Cost-benefit analysis has been applied in this report to assess the benefits and costs of road safety measures and road safety strategies. It is important, however, to keep in mind that the application of cost-benefit analysis to analyse policy options relies on a number of assumptions.

Cost-benefit analysis has been used for at least twenty five years to help in setting priorities for road safety measures. The use of cost-benefit analysis in road safety policy making has, however, remained controversial. Not everybody accepts the idea that putting a monetary value on life and limb is ethically defensible, or in any way helpful in the task of developing an effective road safety programme.

Others, while accepting that there is a legitimate role for cost-benefit analysis, are sceptical because they think that the estimates of accident costs, in particular the valuation of quality of life, are too uncertain to give reliable guidance.

It would go beyond the scope of this report to discuss all the objections to cost- benefit analysis in detail. However, the basic principles of cost-benefit analysis will be stated, to give readers the opportunity to make up their own minds about whether they accept these principles or not.

Applied welfare economics supplies the basic principles of cost-benefit analysis.

There are four main principles: Consumer sovereignty, welfare maximisation, valuation of goods according to willingness-to-pay, and neutrality with respect to distributive outcomes.

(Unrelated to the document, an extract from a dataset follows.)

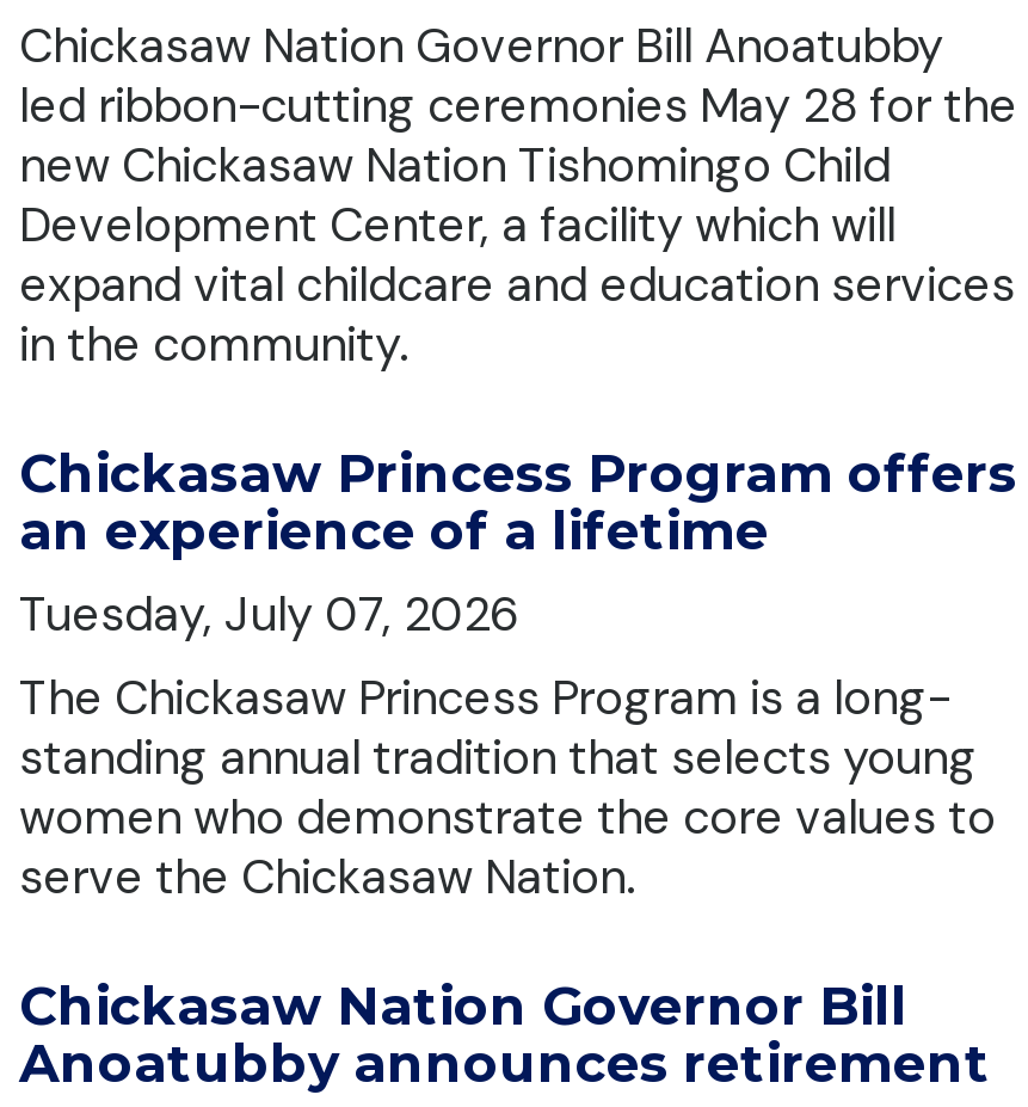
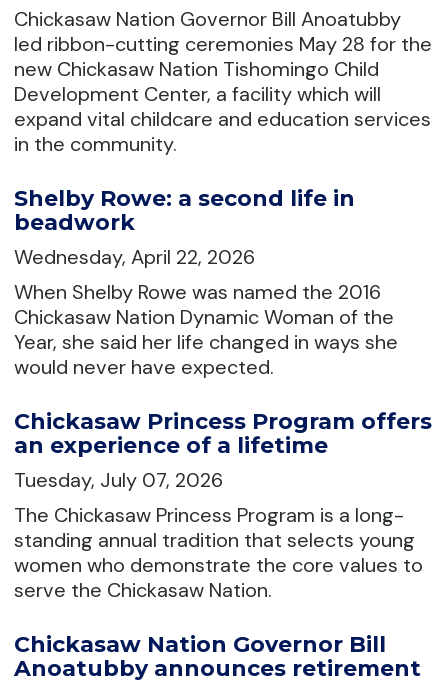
none -> [14,185,398,380] Shelby Rowe: a second life in | beadwork | Wednesday, April 22, 2026 | When Shelby Rowe was named the 2016 | Chickasaw Nation Dynamic Woman of the | Year, she said her life changed in ways she | would never have expected.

The principle of consumer sovereignty, briefly stated, means that welfare is defined in terms of how consumers choose to spend their income between commodity bundles. The right of consumers to choose how to spend their income is respected. The strength of consumer preferences for the provision of various public goods is measured by the amount of money that consumers are willing to pay for these goods. Various techniques have been developed to assess willingness to pay for non-marketed goods. It is beyond the scope of this report to discuss these techniques in detail.

The objective of cost-benefit analysis is welfare maximisation. To determine whether a project increases welfare or not, cost-benefit analysis relies on the Pareto-criterion. This criterion states that welfare is increased when a change makes at least one person better off and nobody worse off. In practice, many public projects will make some people better off and others worse off. Hence, the Pareto criterion is not very practical. Most economists therefore subscribe to a less demanding criterion of welfare maximisation, stating that welfare is increased when a potential Pareto improvement occurs. A project satisfies this criterion when those who benefit from it can compensate those who lose from it (in utility terms) and still retain a net benefit (in utility terms). In practice, a project is

regarded as satisfying this criterion when benefits are greater than costs. There is, however, no requirement that actual compensation of those who lose takes place.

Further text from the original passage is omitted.